The remarks of Theodoret are similar, though obscured by the Greek version he follows, which reads ' another divided kingdom.'

'He means another, not in race, but in the character of its strength. For if he had meant another in race, he would have called it a fifth, as before he named a third and a fourth. But because he knew the end of the iron kingdom would be weaker, he used the word other in reference to its weakness. For before he called it far the strongest, and such in truth was its beginning. But he affirms that even its last times will not be altogether feeble. The following words especially show that this is not a different kingdom from that of iron, but the same in a state of greater weakness; and part of it strong, and part feeble.

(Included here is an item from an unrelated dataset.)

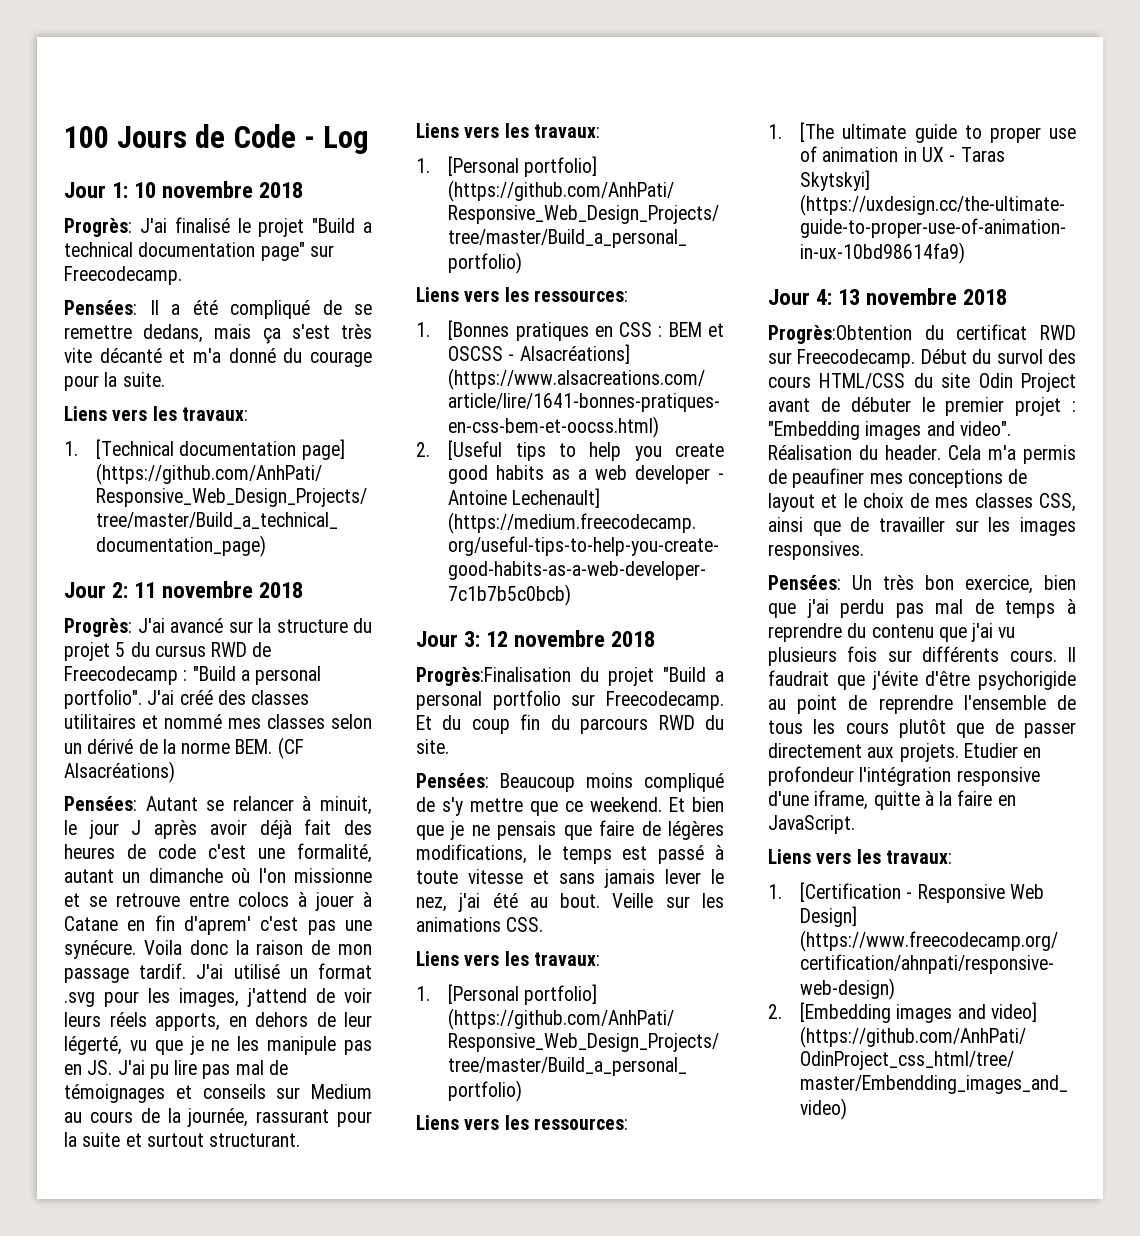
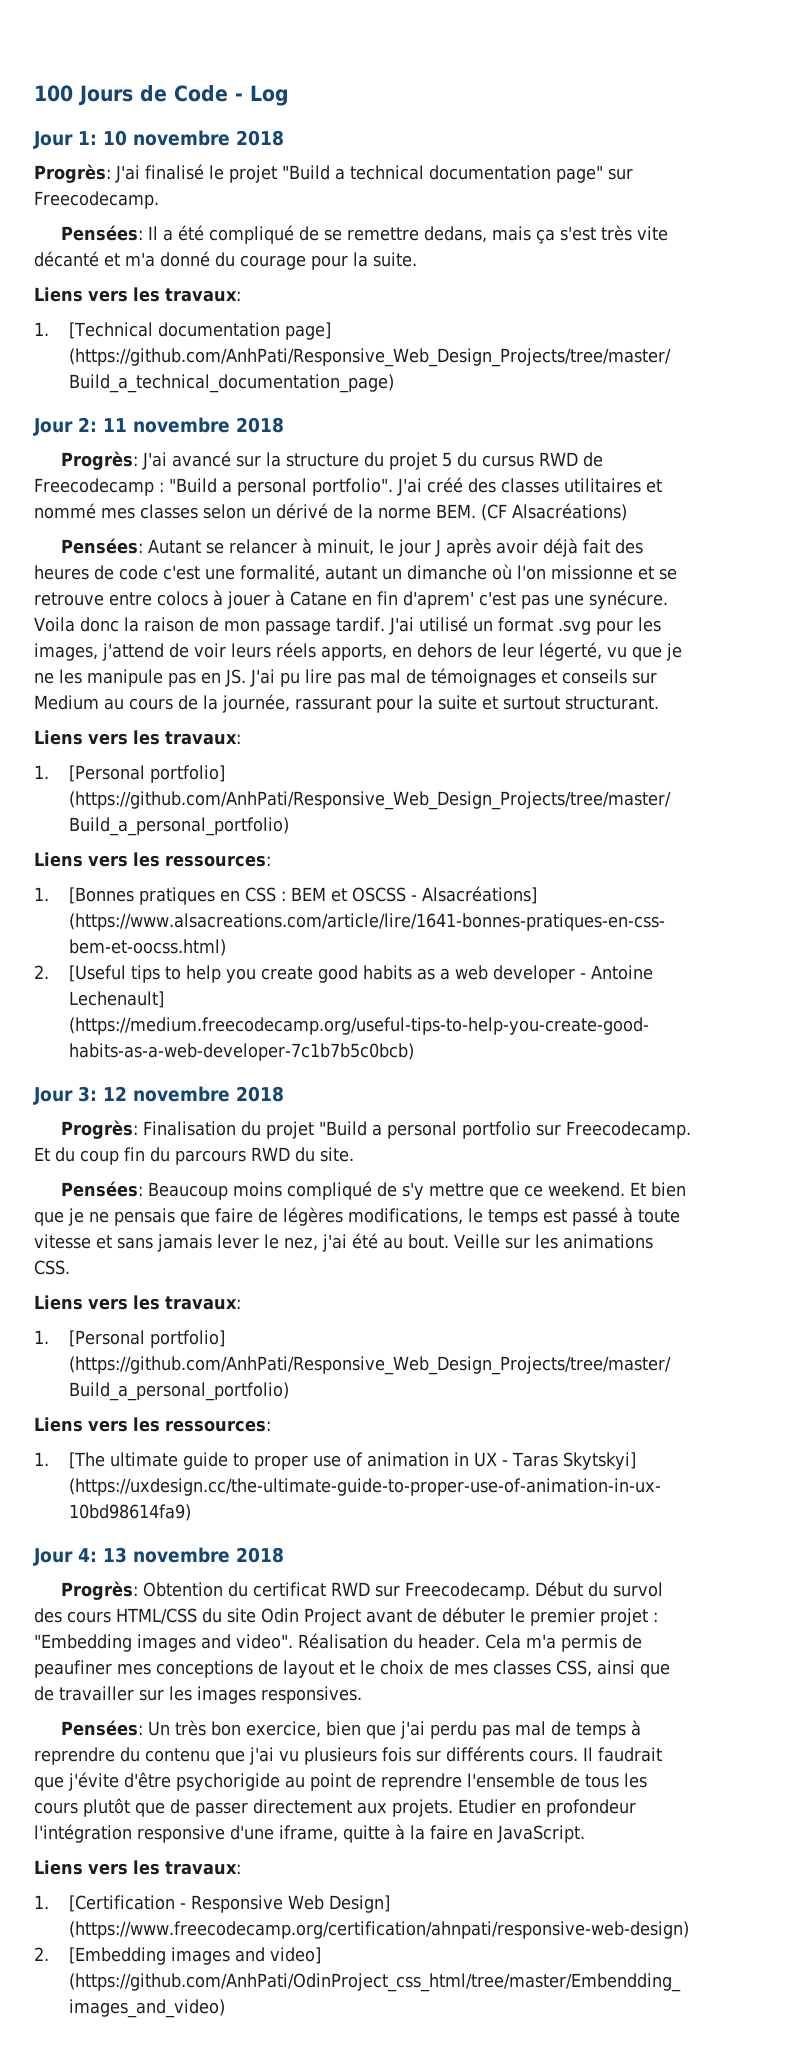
- Progrès:Finalisation du projet "Build a personal portfolio sur Freecodecamp.
+ Progrès: Finalisation du projet "Build a personal portfolio sur Freecodecamp.
- Progrès:Obtention du certificat RWD sur Freecodecamp.
+ Progrès: Obtention du certificat RWD sur Freecodecamp.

Nevertheless the law of marriage will unite the feeble with the strong. For the phrase, they shall be mingled with the seed of men, makes this evident. There will be a certain intermix

ture, he says, and intermarriage of these and those; but still discord will overturn the just claims of kindred; for this will not cleave, he says, to this, even as iron is not mixed with clay.'

'When the iron kingdom is brought into weakness, and has received the intermingling of the clay, then will appear the stone cut out without hands, and will break in pieces the clay, iron, brass, silver, and gold, and will remove them thoroughly, and bestow on them that are worthy an unchanging and eternal, and boundless kingdom.' . . . Since then the former birth of our Lord did not destroy the Roman sovereignty, it remains that we must understand hereby His second appearing. He who is already the stone cut out without hand, in His second coming will smite the image on its feet of clay; that is, He will appear in the very end of the iron kingdom, when it has already become feeble, and will destroy all these sovereignties, and consign them to oblivion, and give unto the worthy His own everlasting kingdom.'

In all these passages the words of the vision are referred to the whole course of events from the fourth century to the future kingdom of Messiah. This interpretation is confirmed by every mark which the prophecy gives to fix its own meaning. The feet of iron and clay are joined in the symbol, without any interval, to the legs of iron, or the undivided Empire of Rome. The divided state also is described at three times greater length than the previous stage of the empire, which accords precisely with the actual proportion of time. And finally, the intermarriages here predicted imply naturally a space of several generations.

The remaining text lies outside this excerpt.